======== RECORDS SUPPLIED ========

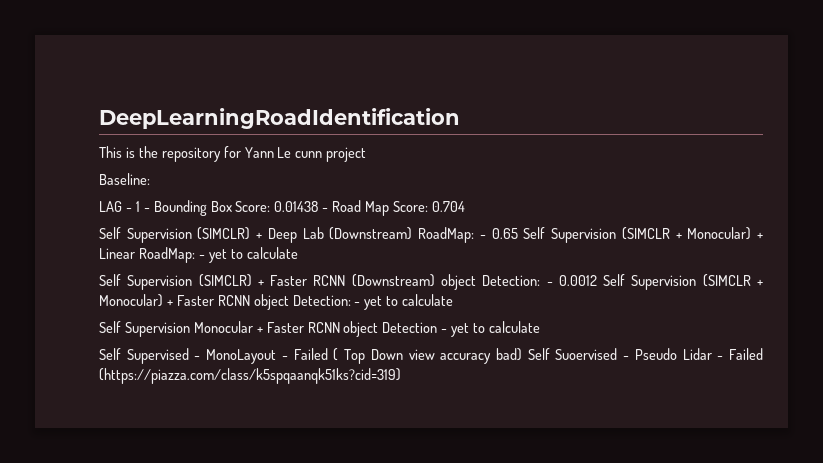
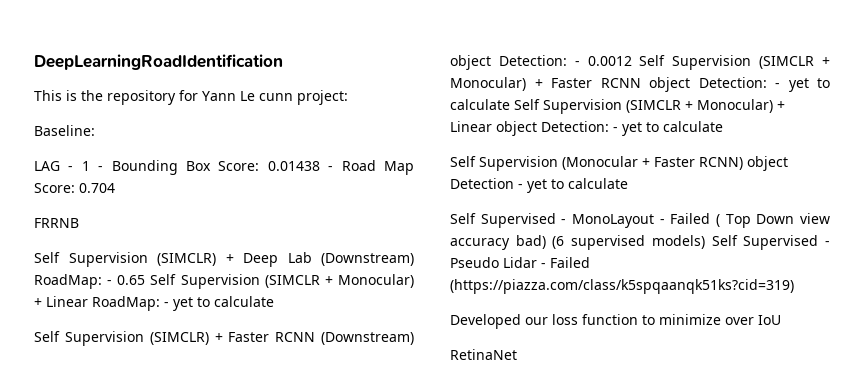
- This is the repository for Yann Le cunn project
+ This is the repository for Yann Le cunn project:
+ FRRNB
- Self Supervision (SIMCLR) + Faster RCNN (Downstream) object Detection: - 0.0012 Self Supervision (SIMCLR + Monocular) + Faster RCNN object Detection: - yet to calculate
- Self Supervision Monocular + Faster RCNN object Detection - yet to calculate
+ Self Supervision (SIMCLR) + Faster RCNN (Downstream) object Detection: - 0.0012 Self Supervision (SIMCLR + Monocular) + Faster RCNN object Detection: - yet to calculate Self Supervision (SIMCLR + Monocular) + Linear object Detection: - yet to calculate
+ Self Supervision (Monocular + Faster RCNN) object Detection - yet to calculate
- Self Supervised - MonoLayout - Failed ( Top Down view accuracy bad) Self Suoervised - Pseudo Lidar - Failed (https://piazza.com/class/k5spqaanqk51ks?cid=319)
+ Self Supervised - MonoLayout - Failed ( Top Down view accuracy bad) (6 supervised models) Self Supervised - Pseudo Lidar - Failed (https://piazza.com/class/k5spqaanqk51ks?cid=319)
+ Developed our loss function to minimize over IoU
+ RetinaNet

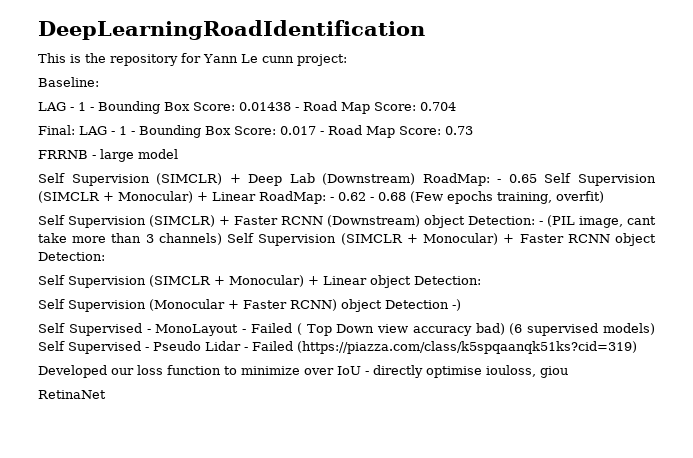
- FRRNB
+ Final: LAG - 1 - Bounding Box Score: 0.017 - Road Map Score: 0.73
+ FRRNB - large model
- Self Supervision (SIMCLR) + Deep Lab (Downstream) RoadMap: - 0.65 Self Supervision (SIMCLR + Monocular) + Linear RoadMap: - yet to calculate
+ Self Supervision (SIMCLR) + Deep Lab (Downstream) RoadMap: - 0.65 Self Supervision (SIMCLR + Monocular) + Linear RoadMap: - 0.62 - 0.68 (Few epochs training, overfit)
- Self Supervision (SIMCLR) + Faster RCNN (Downstream) object Detection: - 0.0012 Self Supervision (SIMCLR + Monocular) + Faster RCNN object Detection: - yet to calculate Self Supervision (SIMCLR + Monocular) + Linear object Detection: - yet to calculate
+ Self Supervision (SIMCLR) + Faster RCNN (Downstream) object Detection: - (PIL image, cant take more than 3 channels) Self Supervision (SIMCLR + Monocular) + Faster RCNN object Detection:
+ Self Supervision (SIMCLR + Monocular) + Linear object Detection:
- Self Supervision (Monocular + Faster RCNN) object Detection - yet to calculate
+ Self Supervision (Monocular + Faster RCNN) object Detection -)
- Developed our loss function to minimize over IoU
+ Developed our loss function to minimize over IoU - directly optimise iouloss, giou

========

→ AIM OF THE EXERCISE: Reproduce the material above in full, images excluded.

→ PROBLEM SOLUTION:
- This is the repository for Yann Le cunn project
+ This is the repository for Yann Le cunn project:
+ FRRNB
- Self Supervision (SIMCLR) + Faster RCNN (Downstream) object Detection: - 0.0012 Self Supervision (SIMCLR + Monocular) + Faster RCNN object Detection: - yet to calculate
- Self Supervision Monocular + Faster RCNN object Detection - yet to calculate
+ Self Supervision (SIMCLR) + Faster RCNN (Downstream) object Detection: - 0.0012 Self Supervision (SIMCLR + Monocular) + Faster RCNN object Detection: - yet to calculate Self Supervision (SIMCLR + Monocular) + Linear object Detection: - yet to calculate
+ Self Supervision (Monocular + Faster RCNN) object Detection - yet to calculate
- Self Supervised - MonoLayout - Failed ( Top Down view accuracy bad) Self Suoervised - Pseudo Lidar - Failed (https://piazza.com/class/k5spqaanqk51ks?cid=319)
+ Self Supervised - MonoLayout - Failed ( Top Down view accuracy bad) (6 supervised models) Self Supervised - Pseudo Lidar - Failed (https://piazza.com/class/k5spqaanqk51ks?cid=319)
+ Developed our loss function to minimize over IoU
+ RetinaNet

- FRRNB
+ Final: LAG - 1 - Bounding Box Score: 0.017 - Road Map Score: 0.73
+ FRRNB - large model
- Self Supervision (SIMCLR) + Deep Lab (Downstream) RoadMap: - 0.65 Self Supervision (SIMCLR + Monocular) + Linear RoadMap: - yet to calculate
+ Self Supervision (SIMCLR) + Deep Lab (Downstream) RoadMap: - 0.65 Self Supervision (SIMCLR + Monocular) + Linear RoadMap: - 0.62 - 0.68 (Few epochs training, overfit)
- Self Supervision (SIMCLR) + Faster RCNN (Downstream) object Detection: - 0.0012 Self Supervision (SIMCLR + Monocular) + Faster RCNN object Detection: - yet to calculate Self Supervision (SIMCLR + Monocular) + Linear object Detection: - yet to calculate
+ Self Supervision (SIMCLR) + Faster RCNN (Downstream) object Detection: - (PIL image, cant take more than 3 channels) Self Supervision (SIMCLR + Monocular) + Faster RCNN object Detection:
+ Self Supervision (SIMCLR + Monocular) + Linear object Detection:
- Self Supervision (Monocular + Faster RCNN) object Detection - yet to calculate
+ Self Supervision (Monocular + Faster RCNN) object Detection -)
- Developed our loss function to minimize over IoU
+ Developed our loss function to minimize over IoU - directly optimise iouloss, giou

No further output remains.